Losing my religion

24 04 2015

It’s no real secret that religion and I have parted ways.  It’s been long enough that I’ve written about it here, talked to all my family members, and even changed all my profile descriptions on the various social media platforms.  There was a time I apologized for it.  I tried to hang on to my lifelong label of “Christian,” with the clumsy modifier of “…but not one of THOSE Christians.”

My distrust of organized religion has only grown in the years since I left the church.  I follow a few progressive writers, and I appreciate what they say.  Some of them have found a way to return to church; for a time it gave me a pang that I couldn’t find a way to do the same thing, but now it gets not much more than a shrug of acknowledgement.

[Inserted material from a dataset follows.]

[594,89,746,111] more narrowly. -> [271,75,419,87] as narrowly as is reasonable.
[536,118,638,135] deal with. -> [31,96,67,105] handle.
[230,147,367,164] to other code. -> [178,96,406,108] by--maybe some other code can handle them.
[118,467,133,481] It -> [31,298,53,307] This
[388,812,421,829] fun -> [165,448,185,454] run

Other writers are in the same place I am, and speak eloquently of why they left and didn’t look back.  Their postings are almost inevitably followed by comments that tell them why they are wrong and weak and willful and not really Christians.  Okay, then.  I give.  The Real Christians can have the label.  They say I don’t deserve the label they wear.  They’re probably right, and I don’t really want it anyway.

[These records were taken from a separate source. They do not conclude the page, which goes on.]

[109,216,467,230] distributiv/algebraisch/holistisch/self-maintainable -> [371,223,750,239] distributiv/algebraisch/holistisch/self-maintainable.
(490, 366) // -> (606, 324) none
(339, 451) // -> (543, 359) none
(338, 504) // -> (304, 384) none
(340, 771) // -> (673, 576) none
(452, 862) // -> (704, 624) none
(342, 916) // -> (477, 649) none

It is discouraging.  It would be so easy to snark about how they are demonstrating precisely the problem that is killing their Real Christian Churches – and there is surely a lot of that type of response in the comments section.  I just can’t.  Jesus would not have ever responded by telling me that my pain just meant I was wrong and weak and willful and not really someone he wanted to know.  If I really do want to hold to Jesus’ revolutionary and transformative example, I can’t come back at the Real Christians with sarcasm guns blazing.

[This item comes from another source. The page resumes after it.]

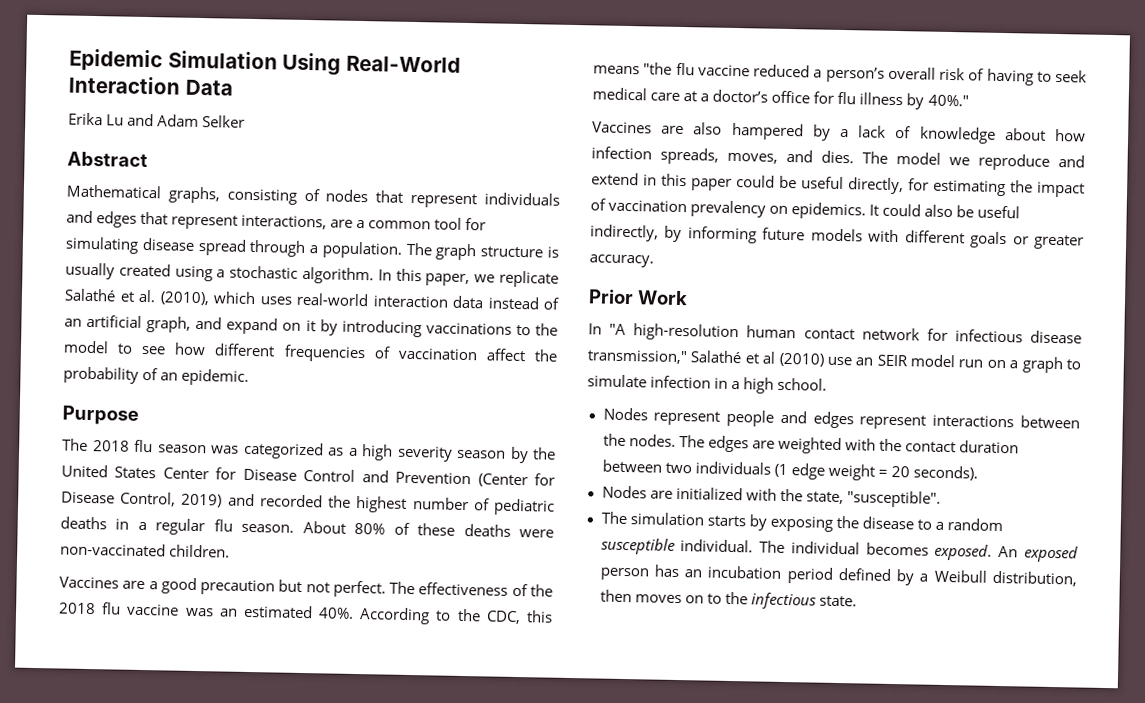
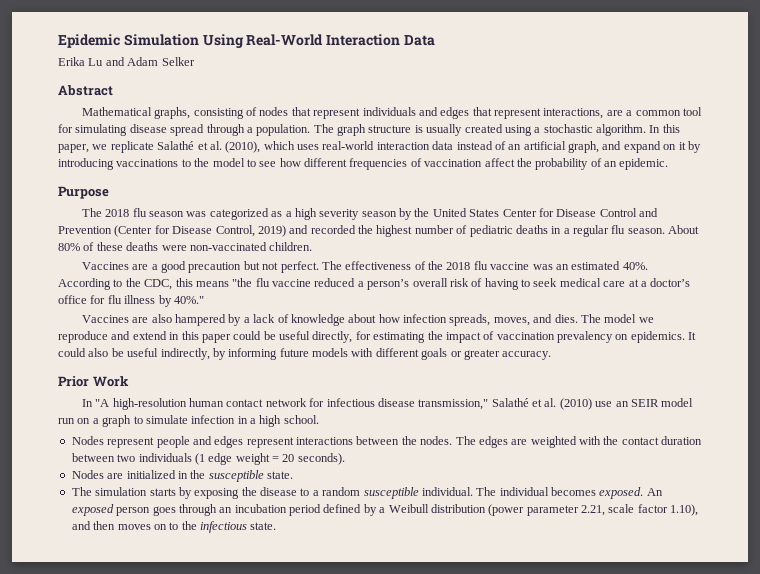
[762,351,777,364] al -> [544,398,557,407] al.
[745,488,941,508] with the state, "susceptible". -> [177,470,293,482] in the susceptible state.
[653,564,680,578] has -> [152,504,217,516] goes through
[992,570,1077,587] distribution, -> [430,504,699,516] [71,521,91,530] distribution (power parameter 2.21, scale factor 1.10), and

There’s a lost-in-the-wilderness feeling about this.  The mainstream atheist community can get every bit as condescending and pretentious as conservative religion.  Progressive Christianity can get caught up in No True Scotsman arguments, which get nobody anywhere.  Those of us who genuinely long for that mystic experience of communion – both with creation and with each other – are left without the community we hope for.  We instead end up in solo practice.  We see each other when our paths draw near, but the paths rarely seem to join.  It is a blessed relief to meet a kindred spirit out here.  But it comes with the certainty of transience, that you will be moving on from this place of meeting and communion.

This is, perhaps, another manifestation of the new normal.  That the faith community I once relied on as being so solid and unchangeable, simply evaporated from around me; what I thought was solid ground was really just fog.  Now the journey is more like lace – open, airy, strands twisted together and then separating, with a design that makes no sense up close.  I want to believe that my life journey, along with the journeys of so many others, is making something beautiful.